New Labour ‘is over’
John McDonnell has formally launched his campaign for the Labour leadership, saying the New Labour project is “over”.
The Hayes and Harlington MP today pledged to fight Gordon Brown when Tony Blair steps down on a ticket that is “Labour – not old Labour or New Labour, just Labour”.
The left-winger admitted he may find it difficult winning support for his challenge among Labour MPs – his manifesto includes reversing the use of the private sector in the NHS, rejecting nuclear power and repealing anti-trade union laws.
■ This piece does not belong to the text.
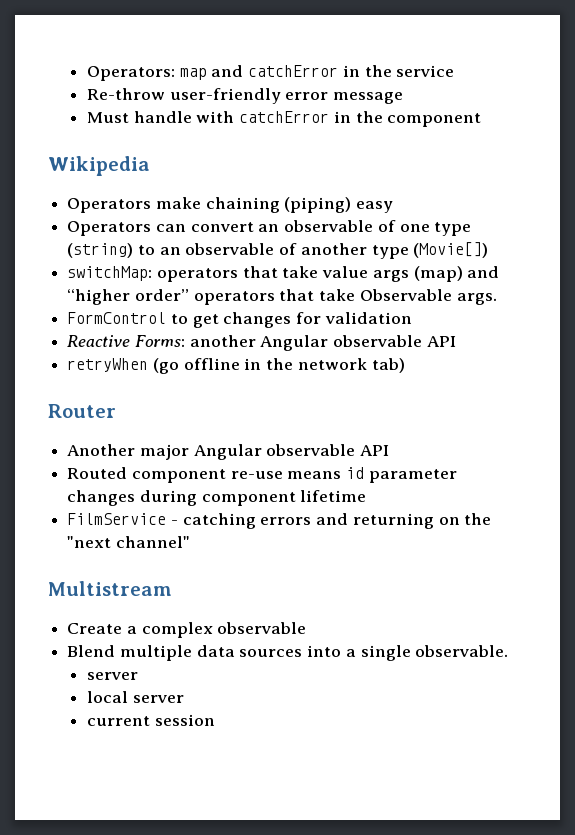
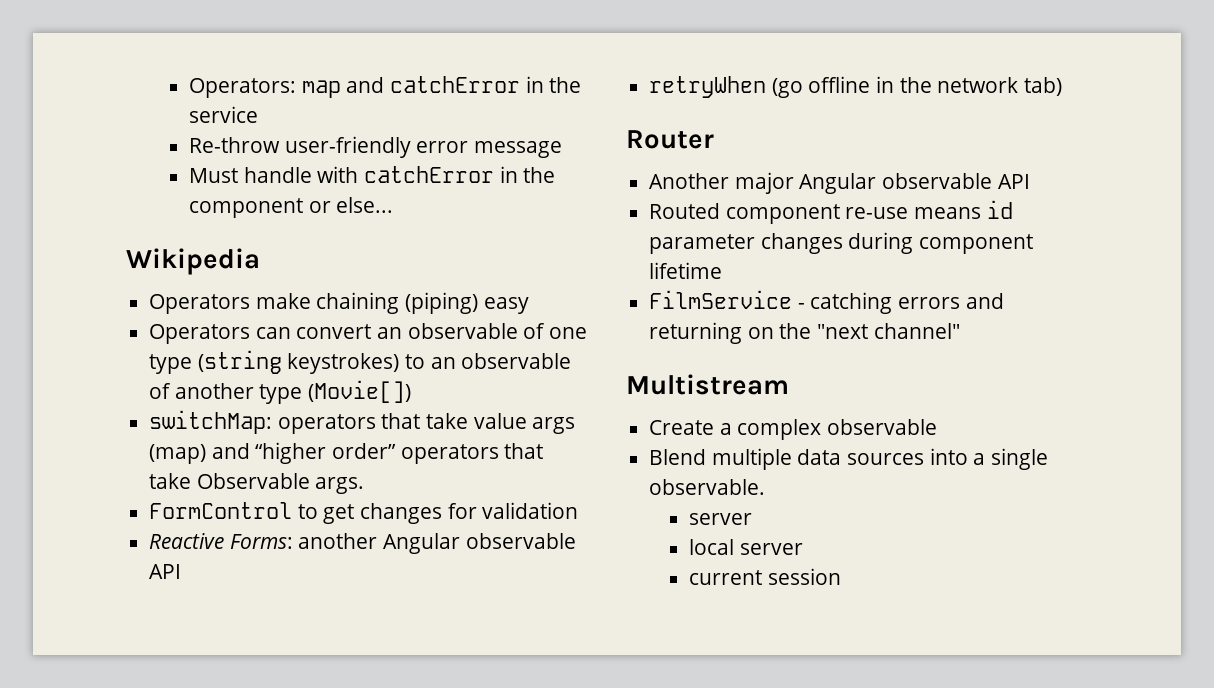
(482, 120) none -> [308,197,394,213] or else...
[67,243,134,258] (string) -> [197,350,400,374] (string keystrokes)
But Mr McDonnell insisted that grass roots Labour supporters were keen to see an end to Mr Blair’s public service reforms and his foreign policy.
“I think the period of New Labour is over. It is not just the Blair leadership – and I think we need to let him go with dignity – but the whole thing is coming to an end. Support for New Labour has drained out of the party,” he told politics.co.uk.
Mr McDonnell, who chairs the Socialist Campaign Group of Labour MPs, also dismissed other potential challenges for the leadership, saying they were all “avowedly New Labour” and were unlikely to win over party members or the trade unions.
Home secretary John Reid and education secretary Alan Johnson have both been named as possible candidates, and today former home secretary Charles Clarke suggested that Alan Milburn was also “leadership material”.
The suggestion is likely to infuriate Mr Brown, who has had a long-running feud with the former health secretary, as will Mr Clarke’s suggestion that the chancellor is no longer the inevitable successor to the Labour leadership.
“It depends very much on the circumstances of the election and Gordon setting out his views positively and setting a course for his leadership,” he told London’s Evening Standard.
“Certainly, he hasn’t done that in the past. For a year I have urged him to set out a course openly. So has Tony. It is down to him now.”
Speaking this afternoon, Mr McDonnell refused to criticise Mr Brown, saying he was “absolutely appalled” by the very public infighting among Labour MPs this week and would play no part in it.
“It was disgraceful and degrading for everyone concerned,” he said.
“In all of that there wasn’t a single issue of policy or principle raised. It’s all about naked ambition from all sides… I say a plague on all their houses.”
But he noted that all the other potential leadership candidates were “from the same stable”, saying: “They all voted for the Iraq war, and for tuition fees, which completely alienated a generation of young people.”